#### [Input for this task]

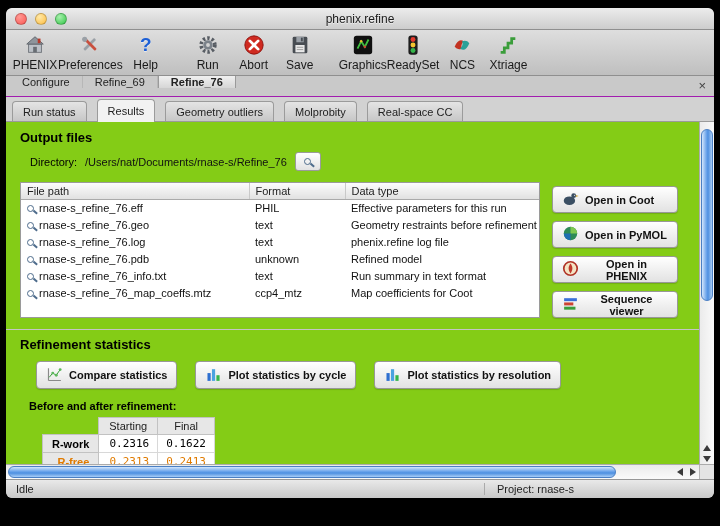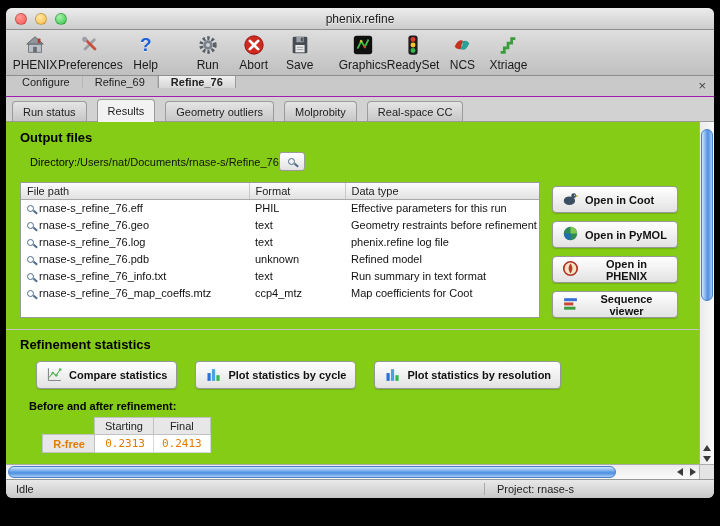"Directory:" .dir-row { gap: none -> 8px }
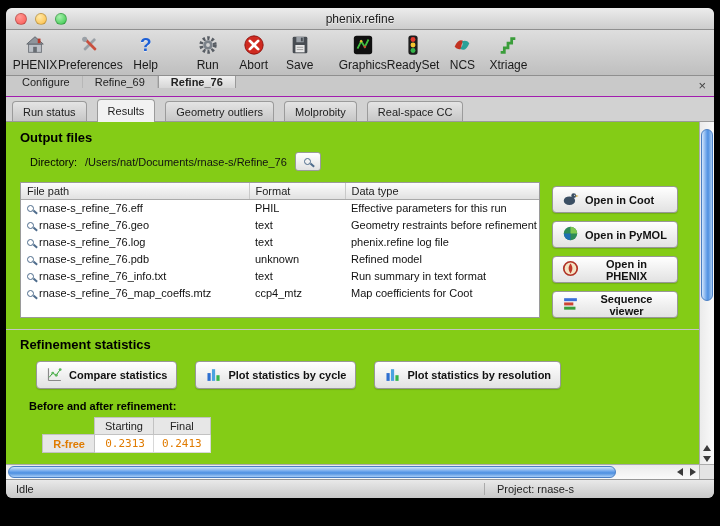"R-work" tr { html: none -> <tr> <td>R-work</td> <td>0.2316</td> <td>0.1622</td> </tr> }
---
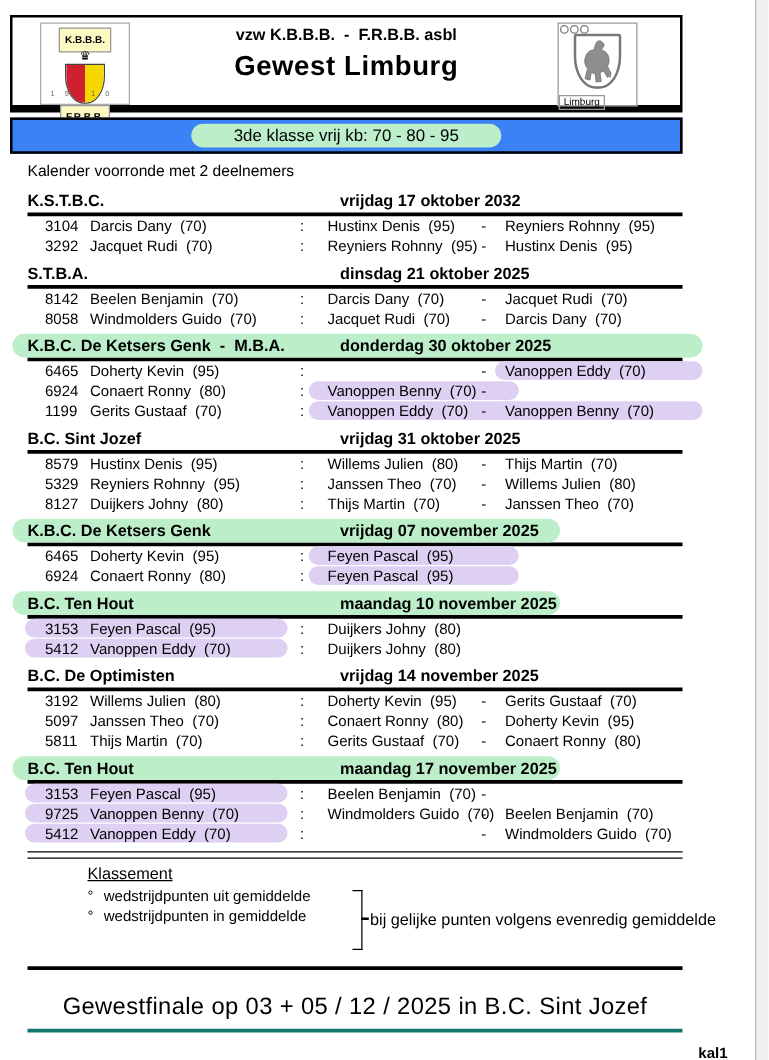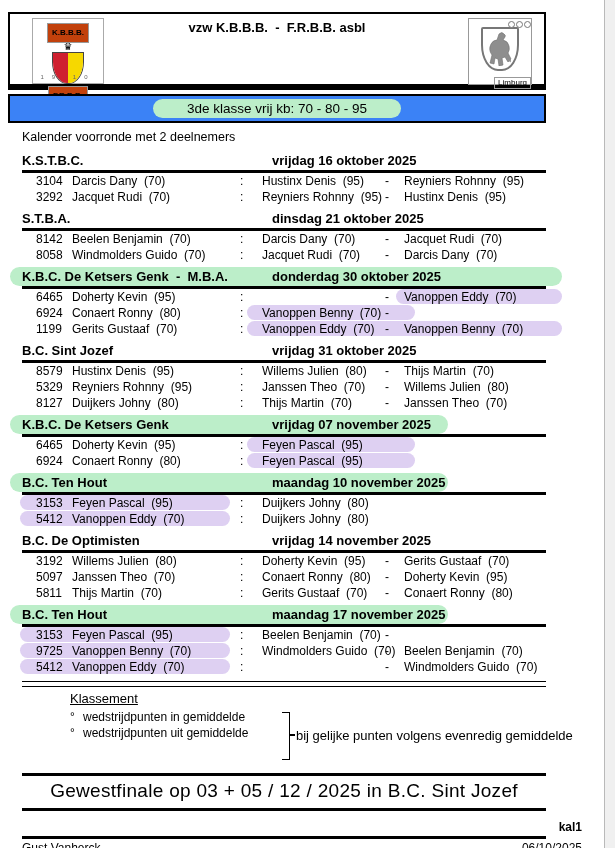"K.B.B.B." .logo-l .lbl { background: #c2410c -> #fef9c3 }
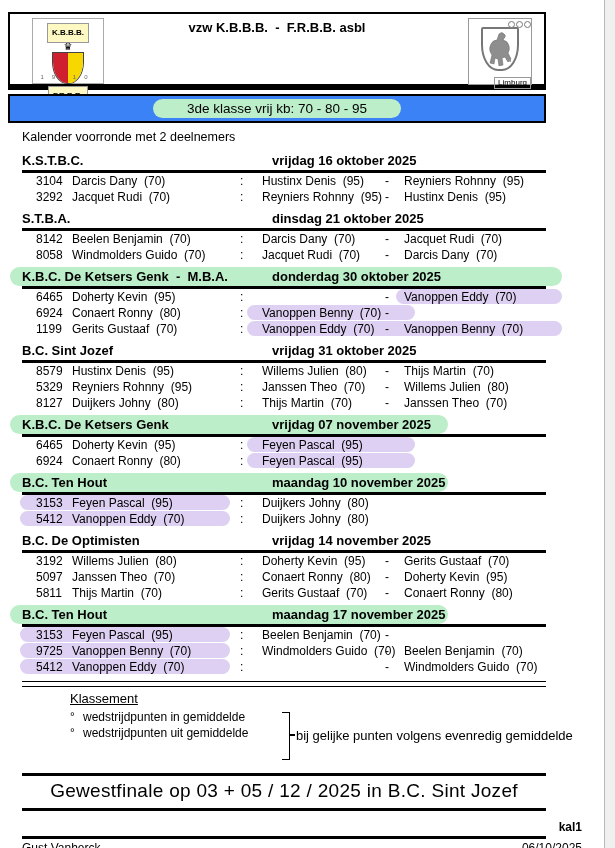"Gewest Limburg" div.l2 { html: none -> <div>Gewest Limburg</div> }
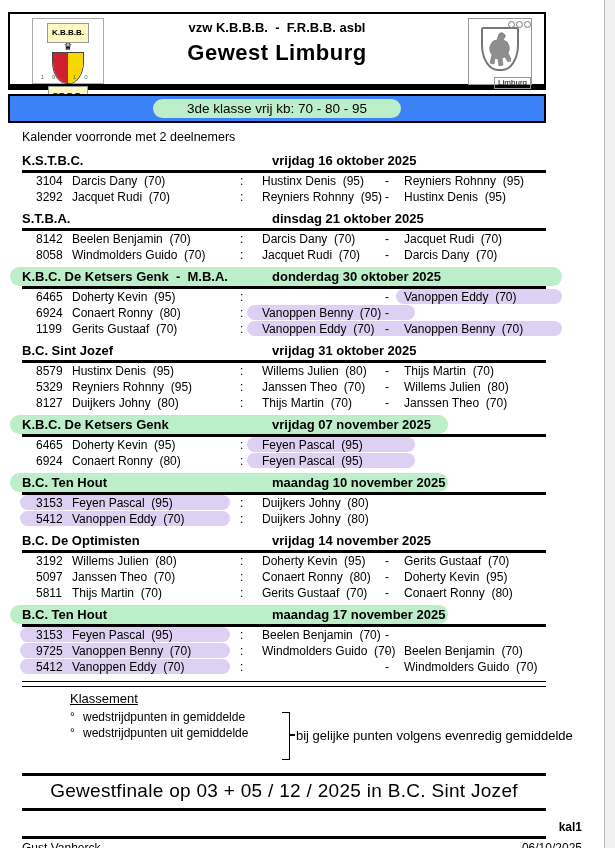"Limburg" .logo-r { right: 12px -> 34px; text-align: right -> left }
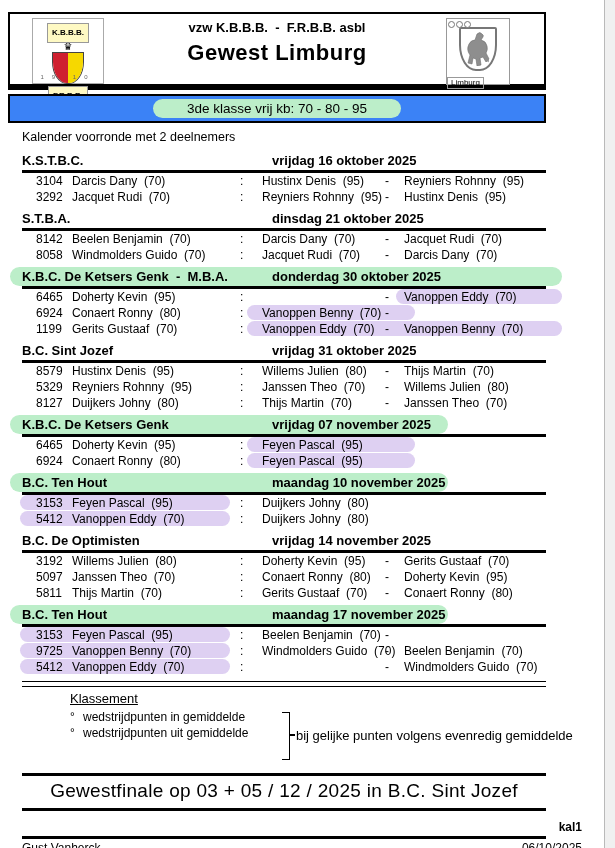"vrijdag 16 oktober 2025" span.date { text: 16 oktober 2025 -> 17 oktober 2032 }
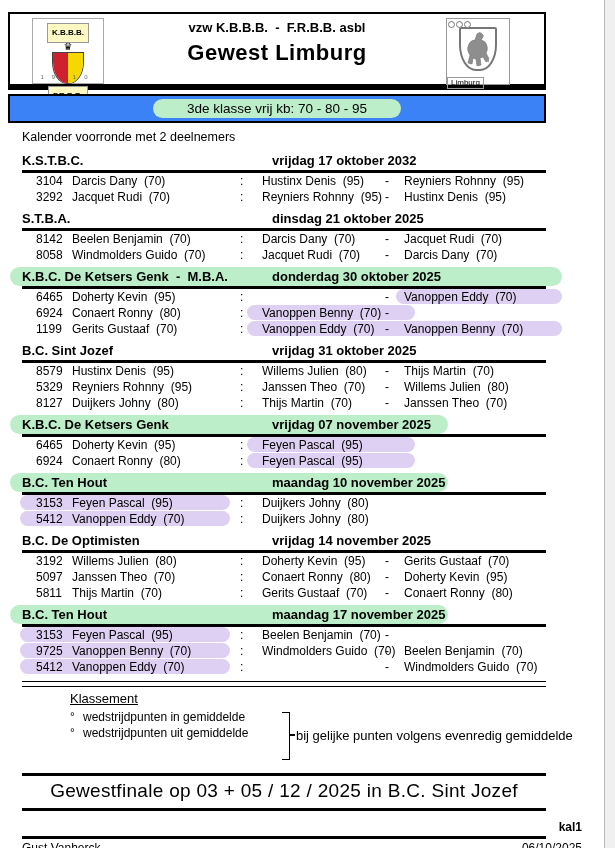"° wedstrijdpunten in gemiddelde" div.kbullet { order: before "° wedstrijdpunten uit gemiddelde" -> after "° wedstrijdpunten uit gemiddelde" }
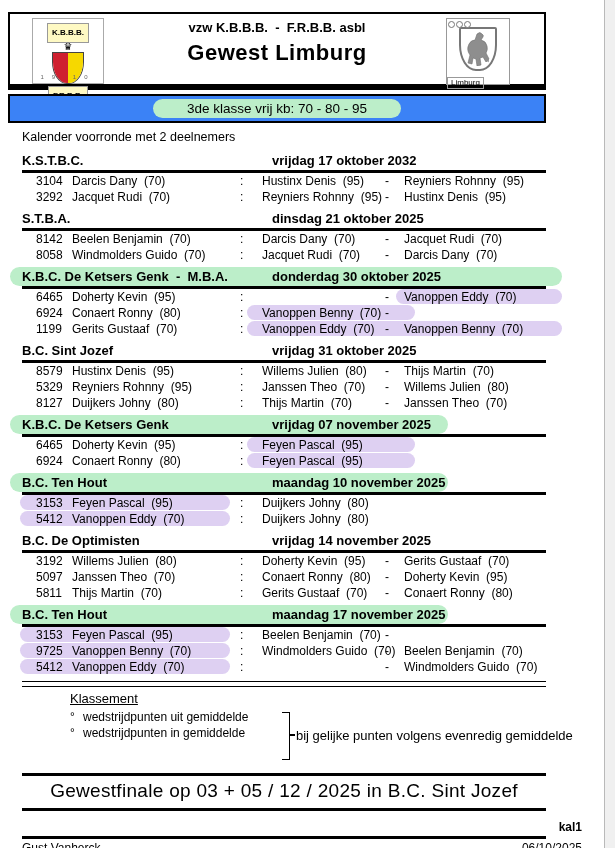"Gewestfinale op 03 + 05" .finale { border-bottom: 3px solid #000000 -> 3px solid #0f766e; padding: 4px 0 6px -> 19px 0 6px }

#### [Task item]
Skipping the pictures, print the lines in the listing above exactly as written, starting at the line with "background: #c2410c ->" and ending at the line with "text: 16 oktober", both included.

#### [Solved problem]
"K.B.B.B." .logo-l .lbl { background: #c2410c -> #fef9c3 }
"Gewest Limburg" div.l2 { html: none -> <div>Gewest Limburg</div> }
"Limburg" .logo-r { right: 12px -> 34px; text-align: right -> left }
"vrijdag 16 oktober 2025" span.date { text: 16 oktober 2025 -> 17 oktober 2032 }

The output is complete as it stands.